(The problem): Retype every record exactly. Skip the images.

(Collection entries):
"""
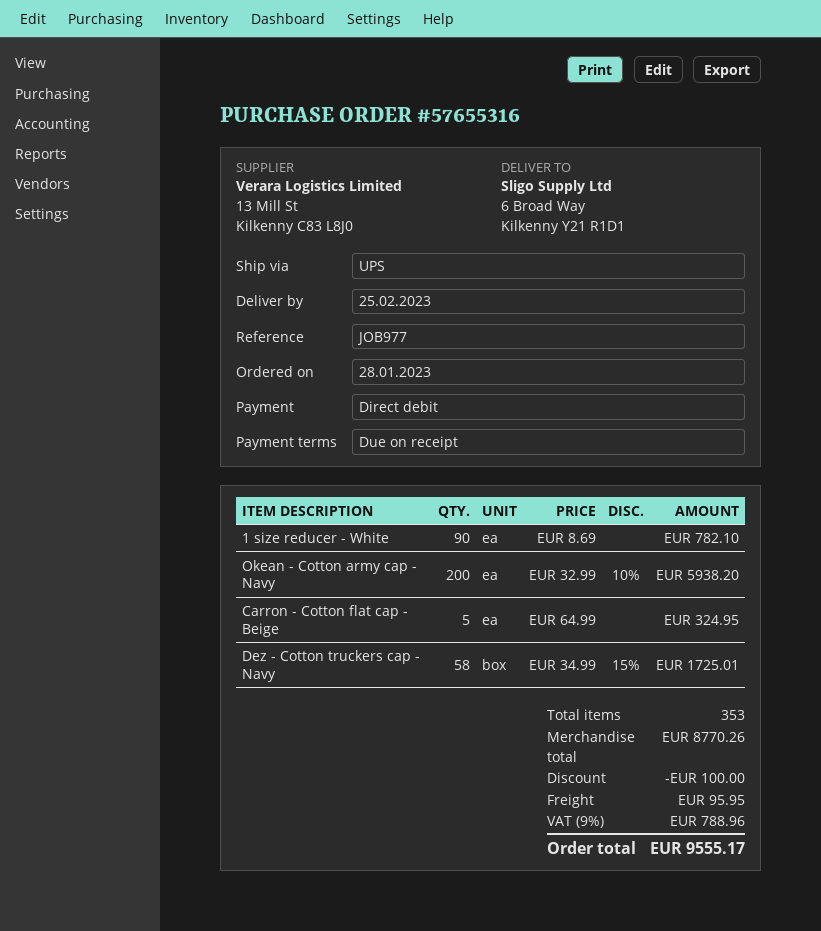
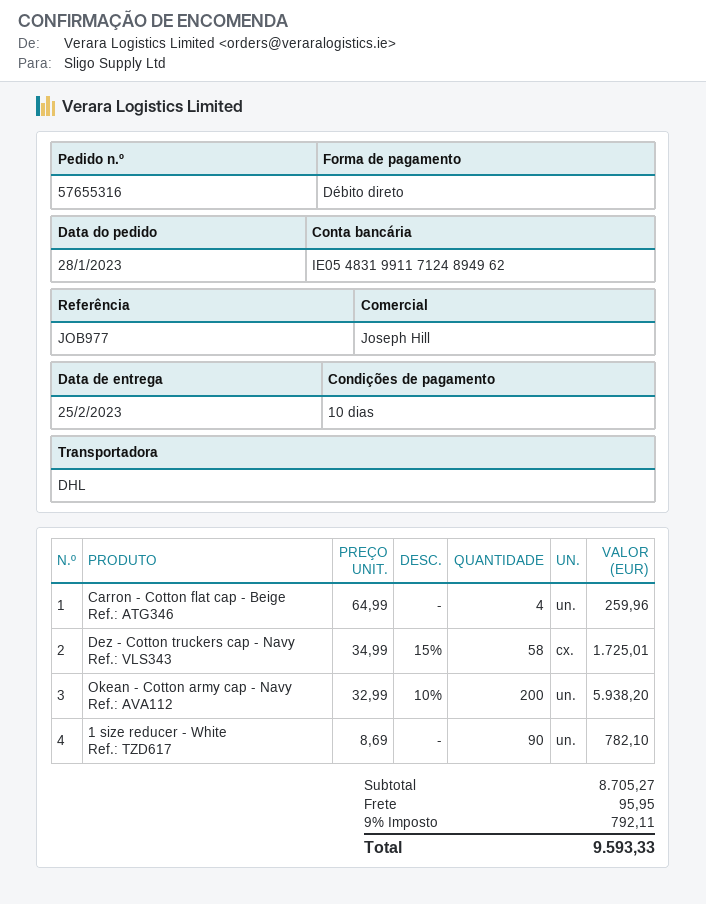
payment terms: on receipt -> 10 days
shipping method: UPS -> DHL
Carron - Cotton flat cap - Beige: 5 x 64.99 = 324.95 -> 4 x 64.99 = 259.96
subtotal: 8770.26 -> 8705.27
discount: 100.00 -> none
tax: 9% = 788.96 -> 9% = 792.11
total: 9555.17 -> 9593.33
"""
(Written solution):
payment terms: on receipt -> 10 days
shipping method: UPS -> DHL
Carron - Cotton flat cap - Beige: 5 x 64.99 = 324.95 -> 4 x 64.99 = 259.96
subtotal: 8770.26 -> 8705.27
discount: 100.00 -> none
tax: 9% = 788.96 -> 9% = 792.11
total: 9555.17 -> 9593.33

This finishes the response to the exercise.